News reports from the time said Donaldson received permission to take her daughter out of the country, but Van Zandt remembers leaving in the dark, early-morning hours.
Donaldson's marriage to Donaldson lasted only a few years, but she stayed in Seattle, taught herself English, worked as an accountant and wrote software as she continued to play chess.
At times, Van Zandt said, they had little money.
"I remember literally counting pennies before we went shopping," she said.
But Donaldson, she said, always succeeded in what she set out to do.
"When she had an idea, she would play it out in life as she would at the chess board. And we all know how well she succeeded at playing out her strategies on the board."
Donaldson married Orlov in 1995 after he, too, had moved to the Seattle area. They had first met in Moldova, when she hired him as one of her coaches.
Together, the couple ran the Orlov Chess Academy, which has offices in Seattle and Redmond. They taught individual lessons, held classes and ran chess camps and tournaments. Donaldson, of Redmond, also wrote a chess column for The Seattle Times for many years.

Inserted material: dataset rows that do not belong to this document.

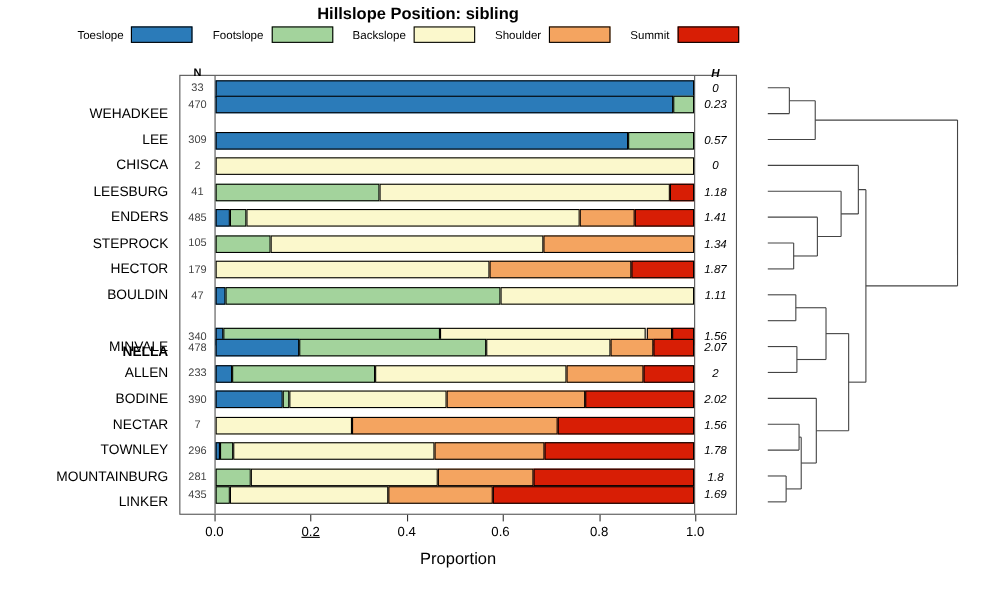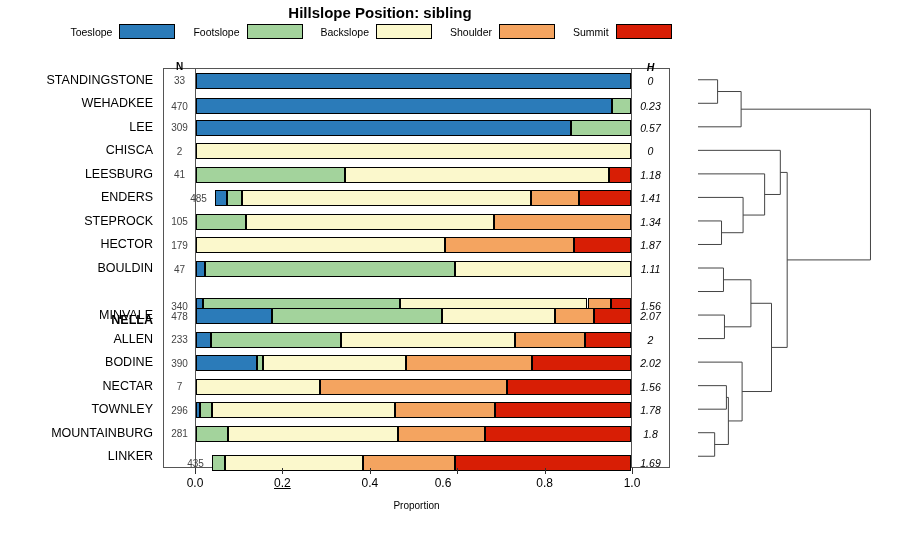--- a/index.html
+++ b/index.html
@@ -124,7 +124,6 @@
     </div>
 
   <div id="ylabels">
-      <div class="ylabel" style="top: 0.764706px;">STANDINGSTONE</div>
       <div class="ylabel" style="top: 24.2941px;">WEHADKEE</div>
       <div class="ylabel" style="top: 47.8235px;">LEE</div>
       <div class="ylabel" style="top: 71.3529px;">CHISCA</div>

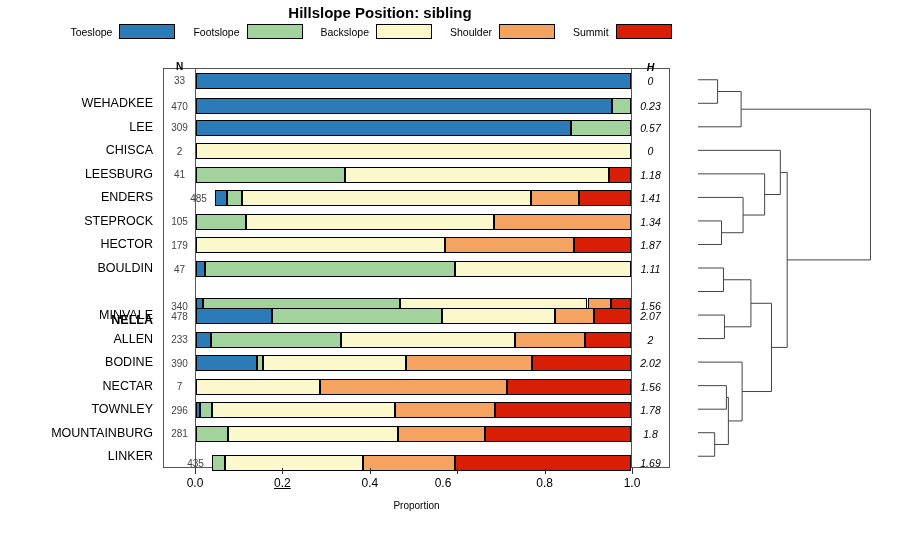--- a/index.html
+++ b/index.html
@@ -155,7 +155,7 @@
           </div>
           <div class="h-cell">0<span class="h-head">H</span></div>
         </div>
-        <div class="row" style="top: 26px;">
+        <div class="row" style="top: 15px;">
           <div class="n-cell">470</div>
           <div class="bar-area">
             <div class="bar">

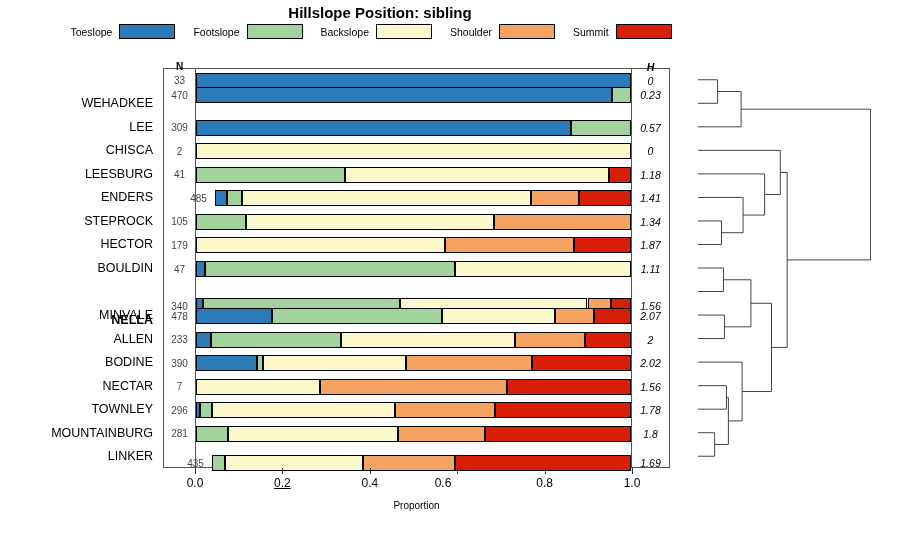--- a/index.html
+++ b/index.html
@@ -195,7 +195,7 @@
           </div>
           <div class="h-cell">1.18</div>
         </div>
-        <div class="row" style="top: 118.412px; margin-left: 19px;">
+        <div class="row" style="top: 118.412px;">
           <div class="n-cell">485</div>
           <div class="bar-area">
             <div class="bar">

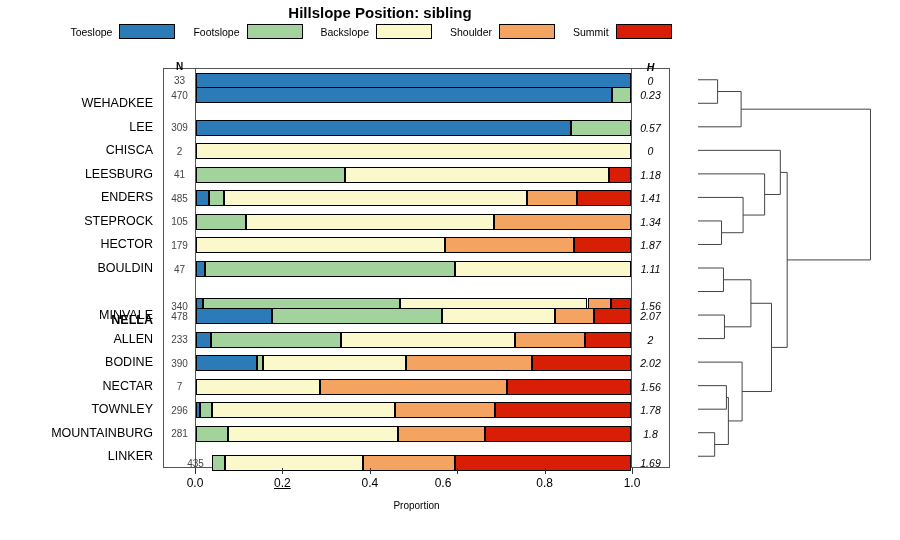--- a/index.html
+++ b/index.html
@@ -329,7 +329,7 @@
           </div>
           <div class="h-cell">1.8</div>
         </div>
-        <div class="row" style="top: 383px; margin-left: 16px;">
+        <div class="row" style="top: 370px;">
           <div class="n-cell">435</div>
           <div class="bar-area">
             <div class="bar">

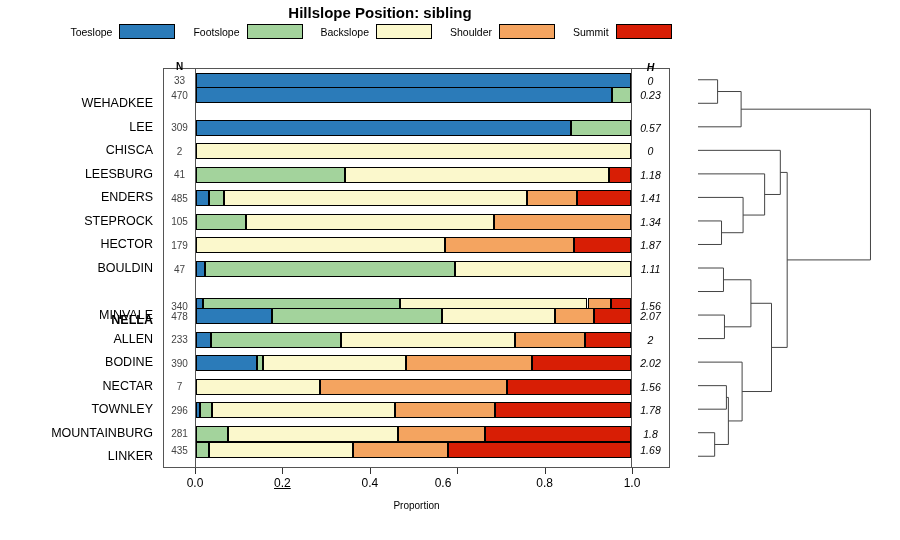--- a/index.html
+++ b/index.html
@@ -352,7 +352,7 @@
       <div class="tick" style="left: 206.8px;"></div>
       <div class="tick-label" style="left: 206.8px;">0.4</div>
       <div class="tick" style="left: 294.2px;"></div>
-      <div class="tick-label" style="left: 280px;">0.6</div>
+      <div class="tick-label" style="left: 292px;">0.6</div>
       <div class="tick" style="left: 381.6px;"></div>
       <div class="tick-label" style="left: 381.6px;">0.8</div>
       <div class="tick" style="left: 469px;"></div>

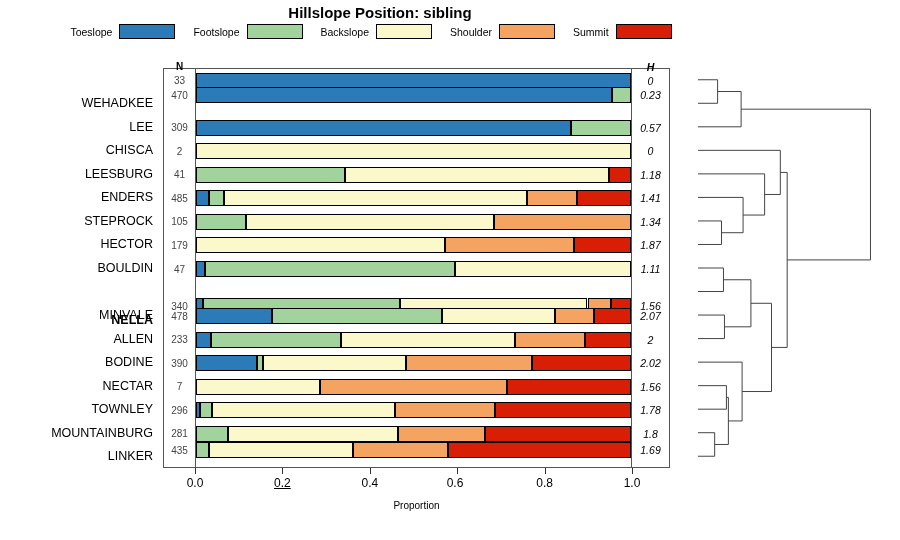--- a/index.html
+++ b/index.html
@@ -79,7 +79,7 @@
   }
   #xlabel{
     position:absolute;left:163px;top:500px;width:507px;text-align:center;
-    font-size:10px;
+    font-size:15px;
   }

Orlov said his wife, who earned the title of international women's grandmaster, had a knack for helping young students learn and love chess.
Donaldson valued her privacy, Orlov said, and didn't talk much about the past.
"She's not the kind of person who would look back," he said. "She was always looking forward."
After she was diagnosed with brain cancer last February, one of her last wishes was that the Chess Mates Foundation, of which Orlov is executive director, would host one of its elementary-school chess championships in Washington state. Van Zandt helped the foundation win the bid to host the 2014 tournament, which will be held in Seattle.
Besides her husband and daughter, Donaldson is survived by a son, Nicholas Orlov, and a sister, Tatiana Resnianskaya.